I studied her, certain I’d seen her before…
Then it hit me.
She’d been at Bellevue Hospital when I’d gone to collect Luciu from there with a police escort.
His arm had been broken in the holding cell after his arrest and, like he’d asked, I’d had him taken to Bellevue where I’d met up with him after he’d visited with his sick great-uncle who was in the prison hospital there.
Mind whirring as I watched the woman throw her arms around Luciu, I collected the bag once the auction was over.
I wanted nothing more than to go to Rex, but with a single donation of a hundred and twenty thousand dollars, Luciu deserved to have the damn monstrosity delivered to him by hand.
"For you, I assume?"
The woman with him squealed again which made Luciu laugh as she cradled the purse I handed to her.
Curiosity struck as to who the woman was, but smiling, I drawled, "You beat me to it."
It took a second for him to register my meaning.
"You were the one who raised the bid?" He shook his head. "That should be illegal."
Smile widening, I shrugged. "You can afford it.
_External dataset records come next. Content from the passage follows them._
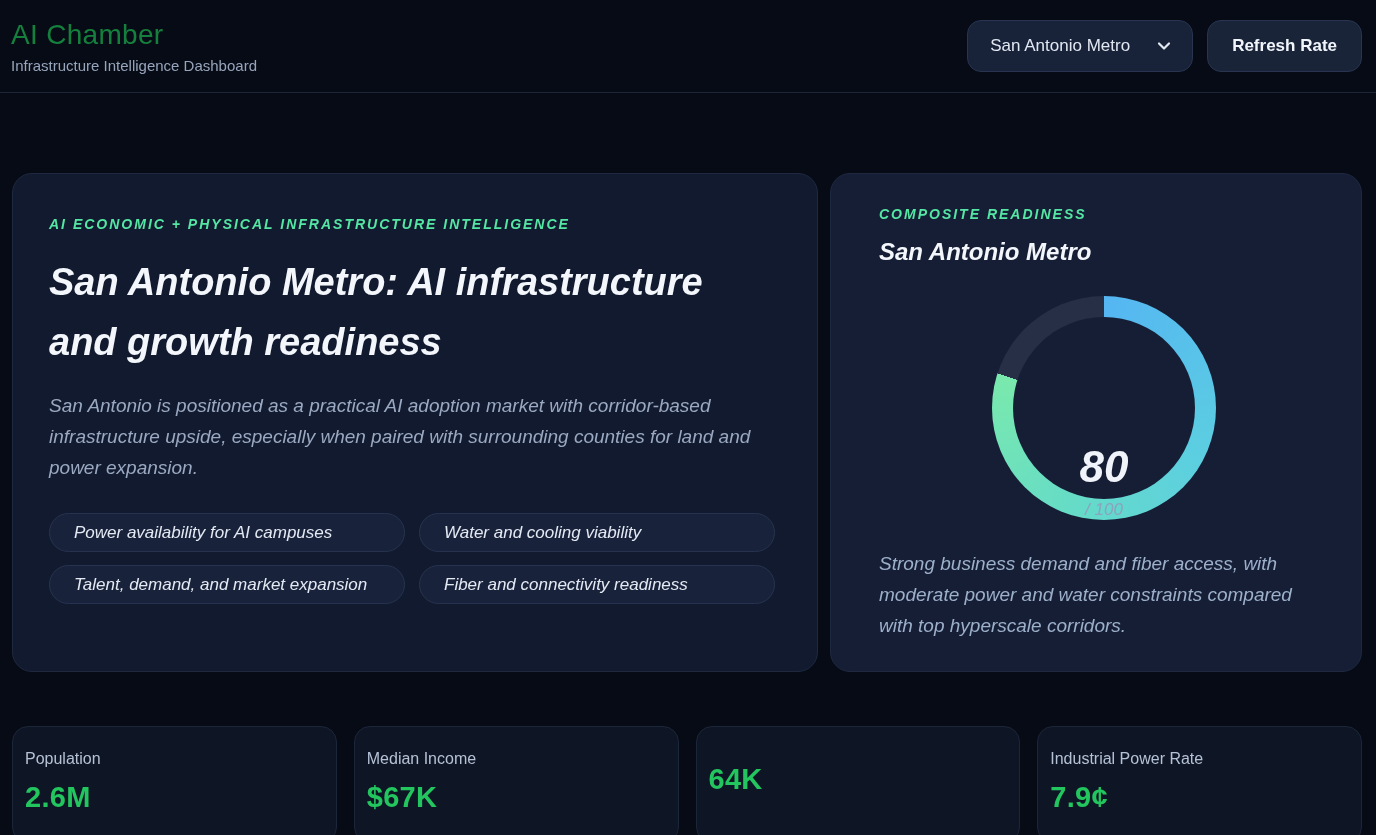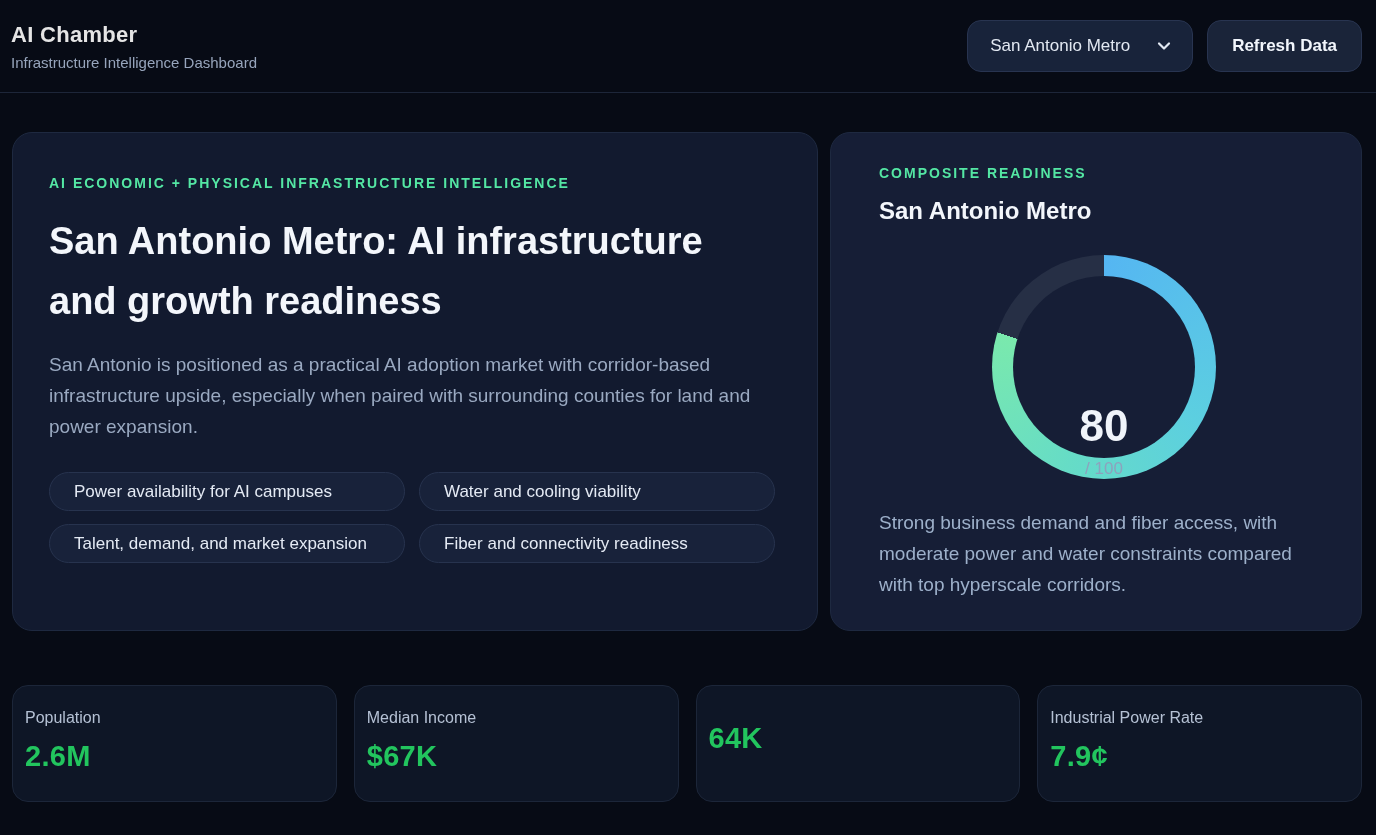"AI Chamber" .brand h1 { color: #e5e5e5 -> #15803d; font-size: 22px -> 28px; font-weight: bold -> normal }
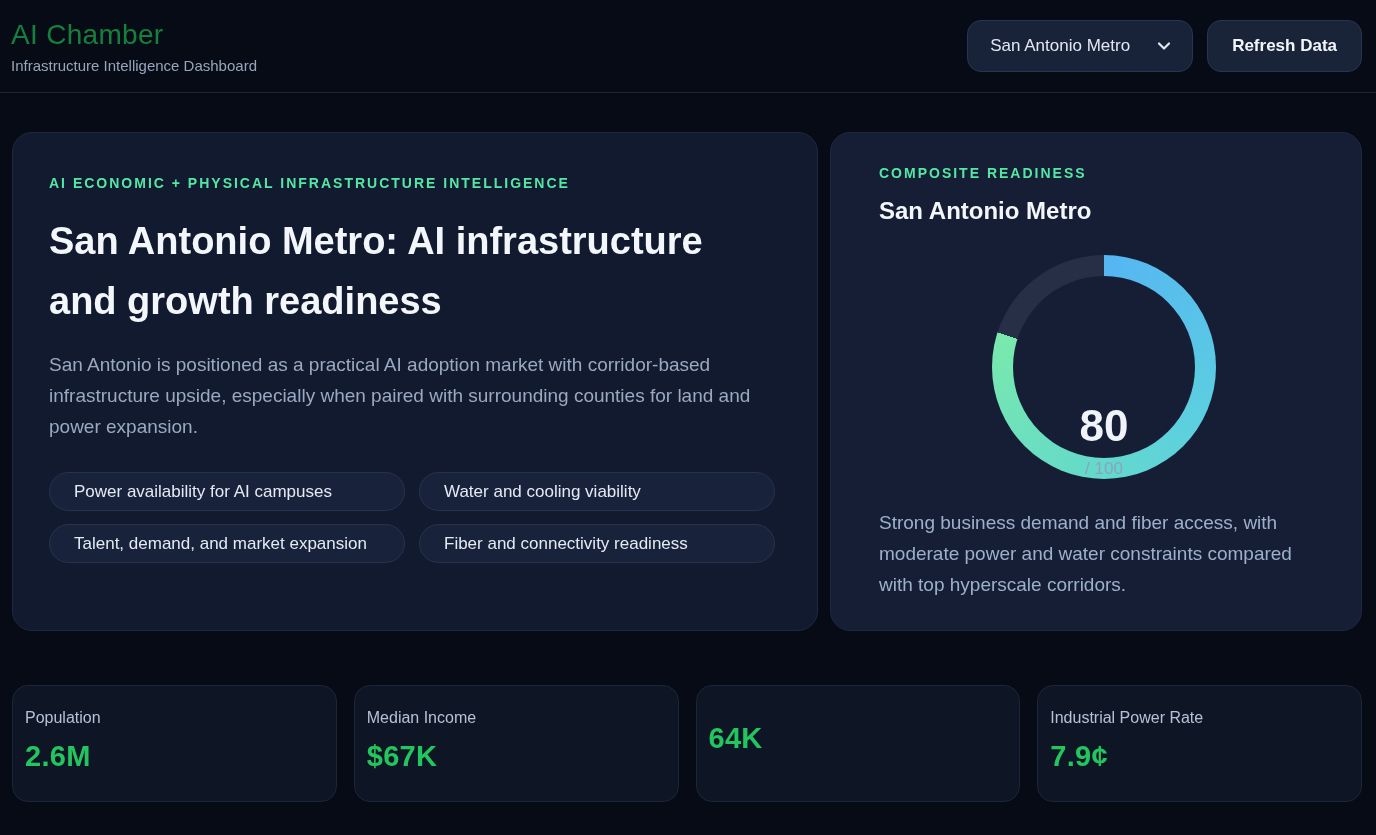"Refresh Data" button.refresh-btn { text: Data -> Rate }
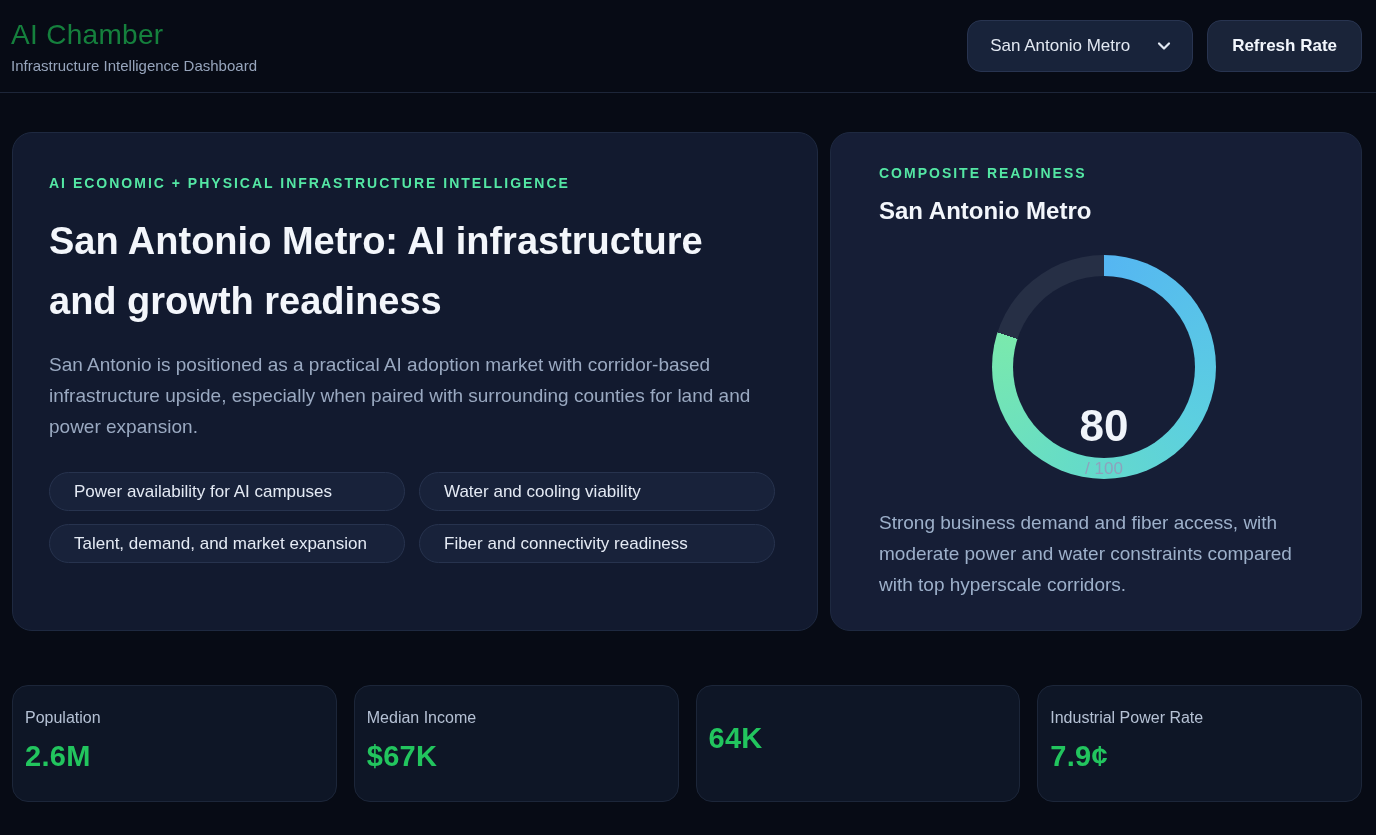"AI ECONOMIC + PHYSICAL INFRASTRUCTURE" .main-row { font-style: none -> italic; margin: 39px 14px 0 12px -> 80px 14px 0 12px }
Thank you for the donation."
"You’re welcome."
I dipped my chin. "I should have news regarding your great-uncle soon."
"Pleased to hear it."
"Enjoy the rest of your evening, Luciu and… guest."
When he didn’t introduce her, I faded into the crowd now my duties were done. He was a reminder of my responsibilities, one that I didn’t need.
You couldn’t get blood out of a stone, but Luciu had been fighting for years to free his great-uncle from prison.
After being jailed for a crime Luciu believed the older man hadn’t committed, Currau’s days in prison were numbered.
I’d yet to hear from David Foundry, the Attorney General, and I was tempted to call him to see if he’d made a decision.
Still, that was tomorrow’s problem.
Instead of socializing with the auction winners as I usually did, thanking them for their generosity, I decided to be selfish, decided that thoughts about work could wait, and that the event could be left in Lily’s hands, with any problems arising being hers to handle, not mine.
I also decided that I wanted to see Rex.
There was only one problem—when I headed to his table, I couldn’t actually see him.
He’d moved.
Dammit.
My gaze darted here and there as I drifted through the crowd, greeting people who complimented me on yet another successful fundraiser. I had a hundred air kisses bestowed upon my cheeks and had my hand shaken a few dozen times before I found him at long last.
He was leaning against the bar.
It was so bizarre to see him standing there in a tux, looking dapper and handsome, that I froze, taking a moment to absorb the sight of him.
He was majestic.
His hair was neat and slicked back at the sides, his jaw was smooth and like silk—I knew there’d be no prickle against my cheeks when he kissed me. He wore the tux like he was born to it, but I’d often reasoned that Rex was.
His father had aptly named him—King.
He should have been a politician. Should have ruled over a state or even the country. Should have been the one to bring order back to this mess of a nation that had been corrupted from the inside out by Sparrows and to right the wrongs that had been sown here.
Instead, he reigned over a band of outlaws.
It wasn’t, and never had been, what I wanted for him.
But I knew he was happy with his place, and it was his life. His happiness wasn’t my happiness, even if we were intrinsically bound.
He stood with his elbow leaning against the gleaming countertop, a tumbler of Jack Daniel’s nonchalantly clasped in his hand, the amber liquid tilted from the position. One leg supported him, the other he had kicked out in front of him, propped up on his leather Oxford-clad toes.
As much as I studied him, he studied me.
I could feel the weight of his look like his fingers were tracing up and down my arms, sliding over my shoulders and down my back.
The connection between us throbbed, twanging into place when he straightened up, leaving his glass on the bar the second that I started to move toward him.
We collided.
Like atoms and stars.
Merging like the cells in my womb formed the life we’d created.